Hand back all records exactly, pictures omitted.

*** Opening Source information ***

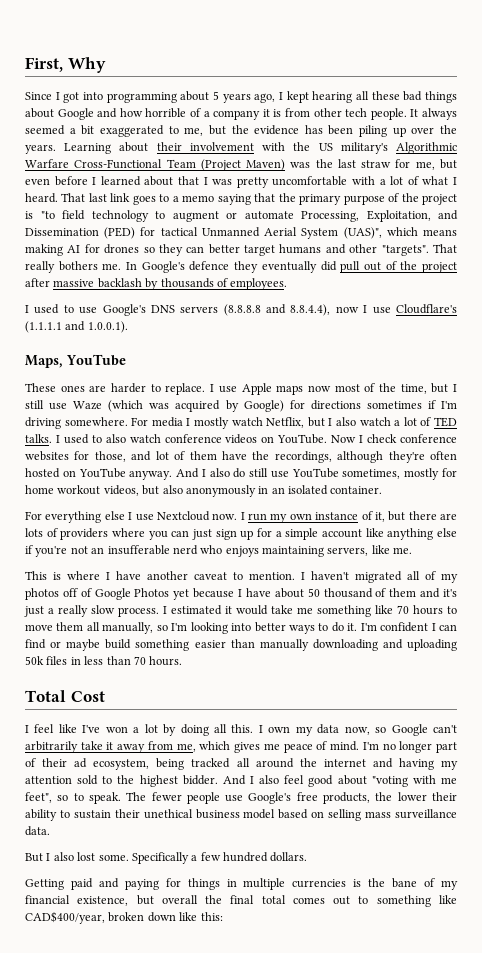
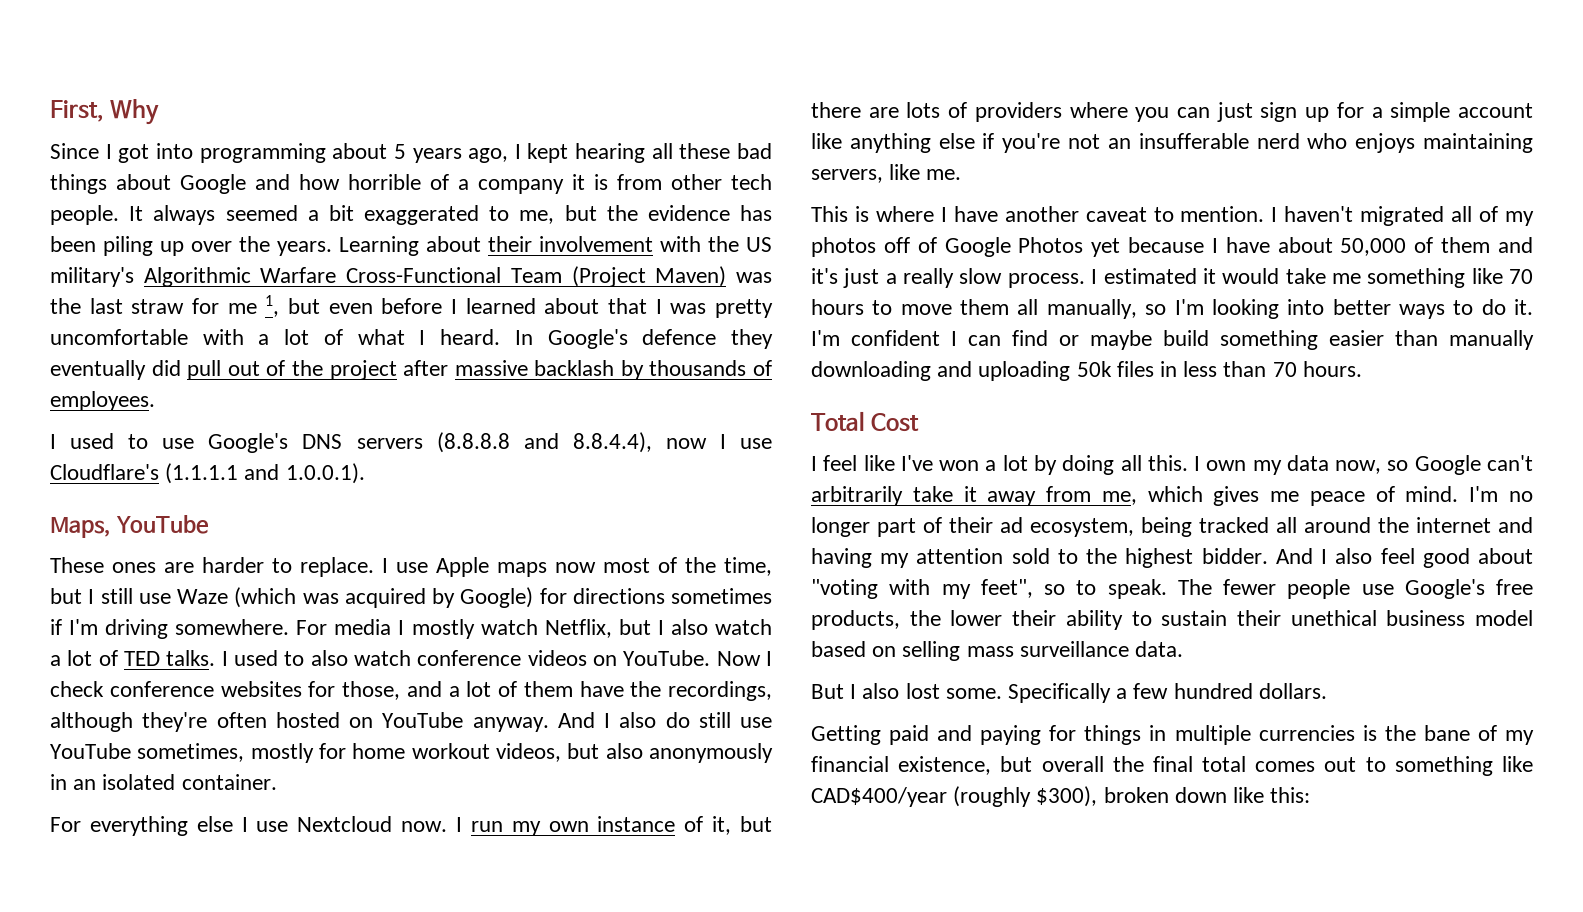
[415,161,435,170] me, -> [227,295,280,317] me 1,
[61,193,457,205] [25,210,458,222] [25,227,458,239] [25,244,457,256] [25,261,122,273] That last link goes to a memo saying that the primary purpose of the project is "to field technology to augment or automate Processing, Exploitation, and Dissemination (PED) for tactical Unmanned Aerial System (UAS)", which means making AI for drones so they can better target humans and other "targets". That really bothers me. -> (501, 337) none
(152, 456) none -> [448,686,460,697] a
[307,588,373,598] 50 thousand -> [1340,238,1407,256] 50,000
[441,777,458,784] me -> [941,584,971,599] my
[25,911,105,924] CAD$400/year, -> [811,786,1098,807] CAD$400/year (roughly $300),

*** Closing Source information ***

— Solved problem —
[415,161,435,170] me, -> [227,295,280,317] me 1,
[61,193,457,205] [25,210,458,222] [25,227,458,239] [25,244,457,256] [25,261,122,273] That last link goes to a memo saying that the primary purpose of the project is "to field technology to augment or automate Processing, Exploitation, and Dissemination (PED) for tactical Unmanned Aerial System (UAS)", which means making AI for drones so they can better target humans and other "targets". That really bothers me. -> (501, 337) none
(152, 456) none -> [448,686,460,697] a
[307,588,373,598] 50 thousand -> [1340,238,1407,256] 50,000
[441,777,458,784] me -> [941,584,971,599] my
[25,911,105,924] CAD$400/year, -> [811,786,1098,807] CAD$400/year (roughly $300),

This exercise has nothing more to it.